# What's your top 3 tasty fish?



## Guest (Apr 10, 2006)

I read in another thread on here that someone would put pompano in the top 3 best eating fish. Which prompts a question, if this hasn't been covered already, what's your top 3 good eating fish?


Mine is 
1. flounder/halibut
2. King Salmon (wild caught)
3. yellow perch/walleye


----------



## bluerunner (Jun 30, 2003)

1. flounder
2. striper
3. pompano


----------



## uncdub13 (Aug 9, 2003)

i'm not sure i can rank these in any particular order, so we'll call it a 3-way tie. also depends on the way you cook it.

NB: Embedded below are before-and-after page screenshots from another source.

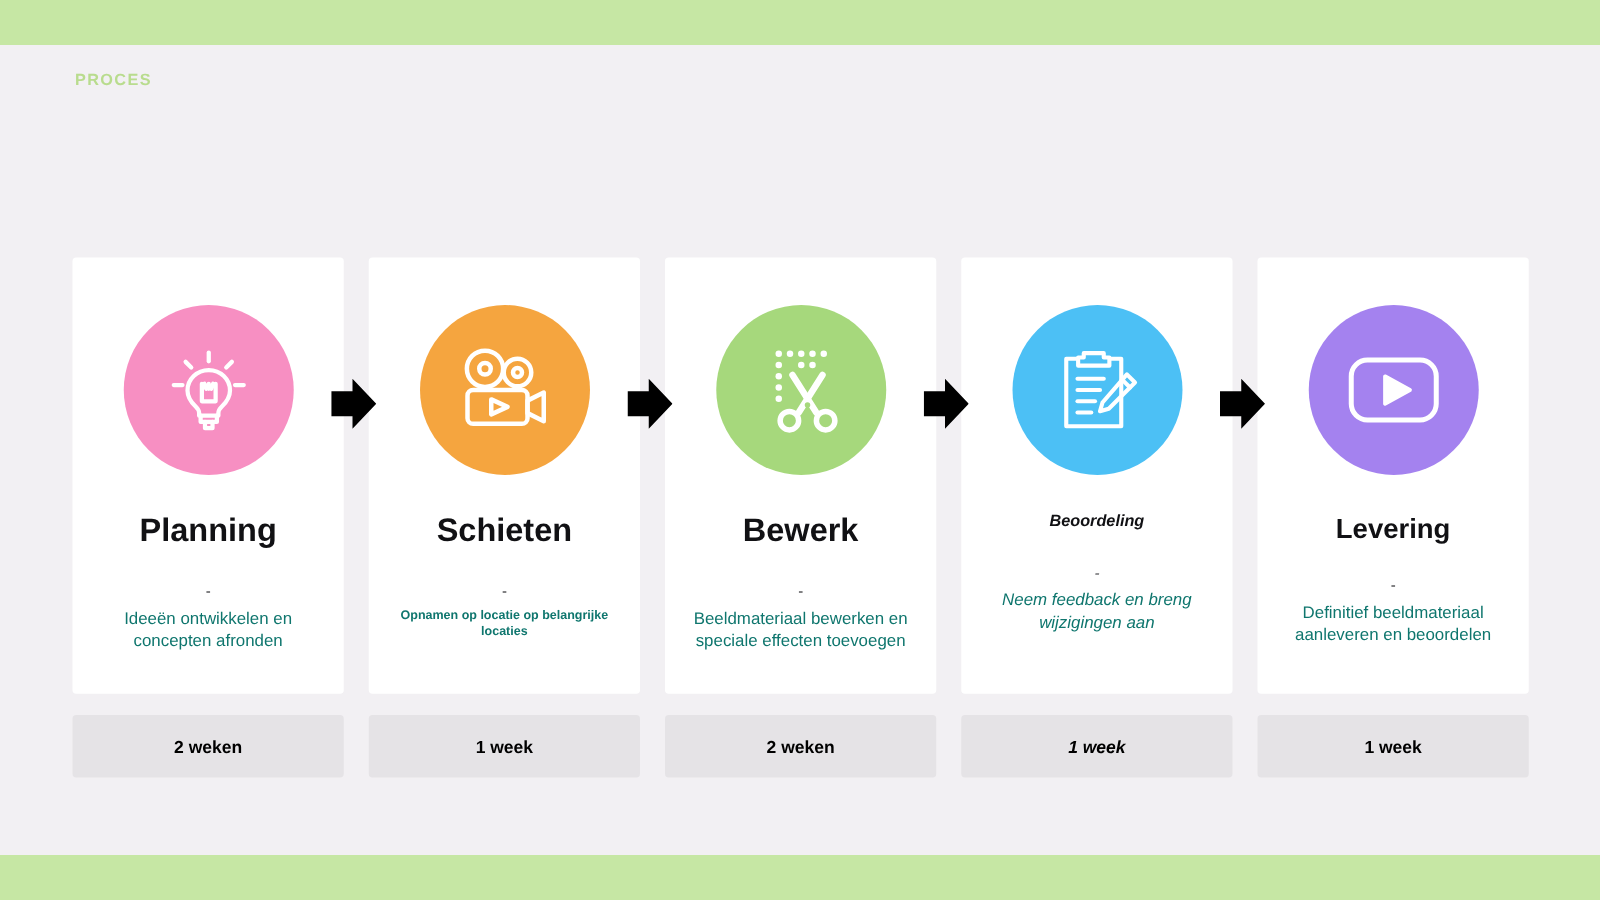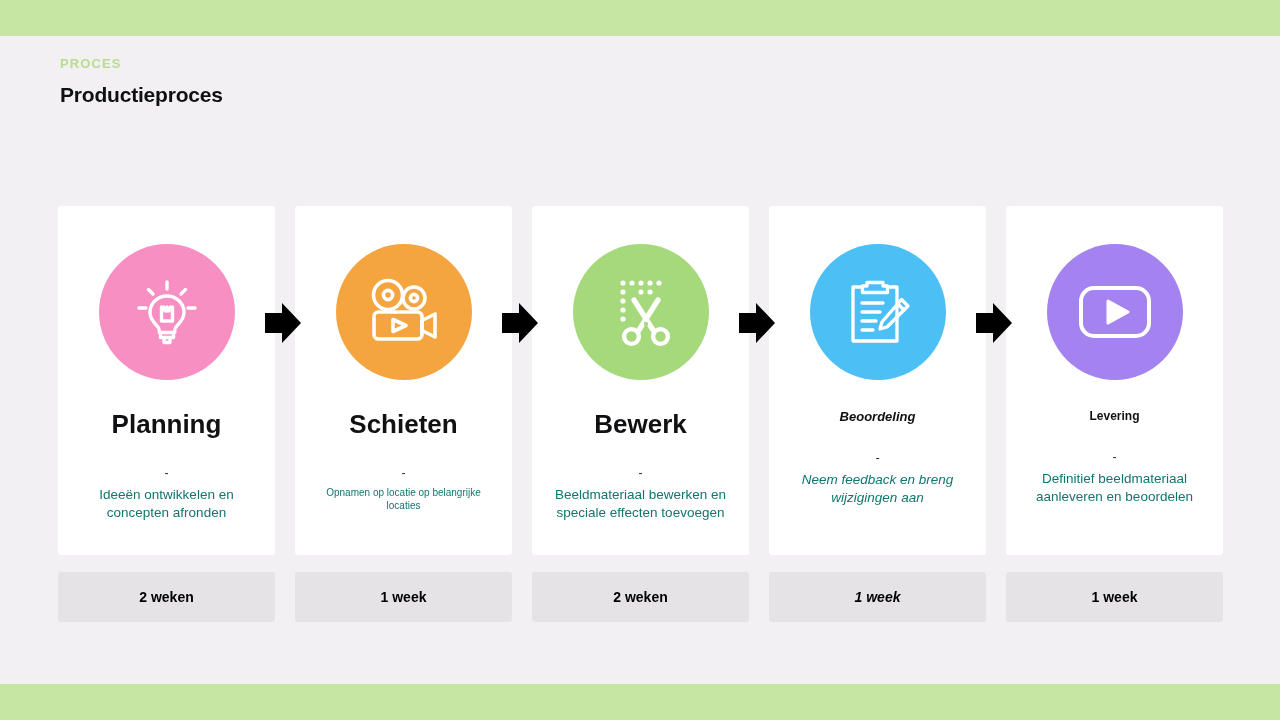--- a/index.html
+++ b/index.html
@@ -101,7 +101,6 @@
 
   <div class="header">
     <div class="eyebrow">PROCES</div>
-    <div class="page-title">Productieproces</div>
   </div>
 
   <div class="row">

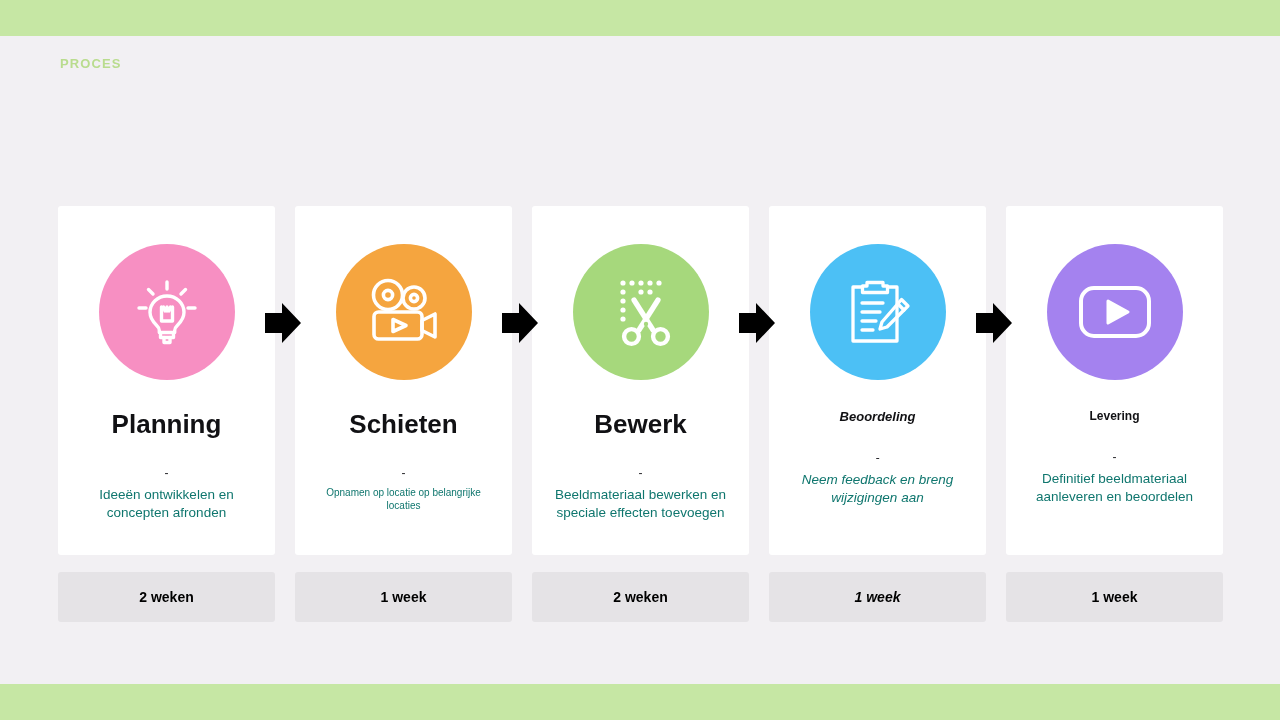--- a/index.html
+++ b/index.html
@@ -59,7 +59,7 @@
     text-align: center; line-height: 1.15;
   }
   .t-lg { font-size: 26px; }
-  .t-md { font-size: 12px; }
+  .t-md { font-size: 22px; }
   .t-sm { font-size: 13px; }
 
   .dash {

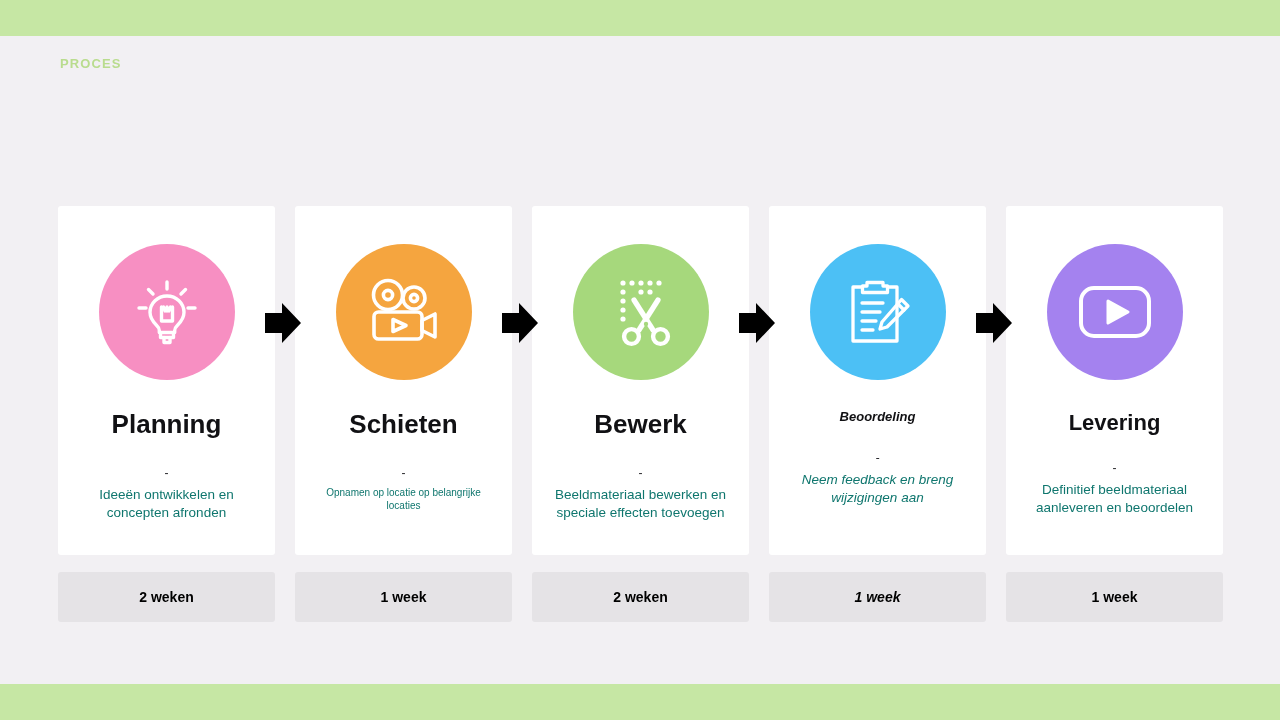--- a/index.html
+++ b/index.html
@@ -72,7 +72,7 @@
     width: 190px; line-height: 1.32;
   }
   .d-md { font-size: 13.5px; }
-  .d-sm { font-size: 10px; line-height: 1.35; }
+  .d-sm { font-size: 10px; line-height: 1.35; font-weight: bold; }
 
   .duration {
     position: absolute; left: 0; top: 366px;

they also have to be FRESH.

-pompano
-dolphin
-grouper

close runner-ups: wahoo, flounder, trout, yellowfin


----------



## Thrifty Angler (May 5, 2002)

1. Roundhead
2. Norfolk Spot
3. Puppy drum


----------



## reelrebel18 (Oct 13, 2004)

yft
mahi
spade


----------



## Guest (Apr 10, 2006)

It don't have to be in any order unless you want it. I think mine is a tie too. By the way, I'm embarrased to admit I've never tried pompano; is it really that good? It's as good as or better than flounder?


----------



## bluerunner (Jun 30, 2003)

yes it is very good. i forgot all about mahi and grouper, man i love mahi, gonna have to exchange striper for it


----------



## pier-legend (Jan 14, 2004)

Pompano have a distinctive taste...you'll know it is a pompano, above anything else..

..only 3??
1.Black Sea Bass
2.Black side of flounder..(you can HAVE the white side)..
3.Dolphin..not broiled or all screwed up either??..dipped and FRIED!!


----------



## BubbaBlue (May 11, 2004)

1. Pompano (by a mile)
2. Grouper
2. Flounder (tie)
3. Just about any fish caught and eaten fresh at a campsite, with a cold beer.  
.


----------



## hokieboy (Jan 19, 2006)

1. Black drum. You cant beat some good fried black drum. Might also be my fav b/c of easiness to catch.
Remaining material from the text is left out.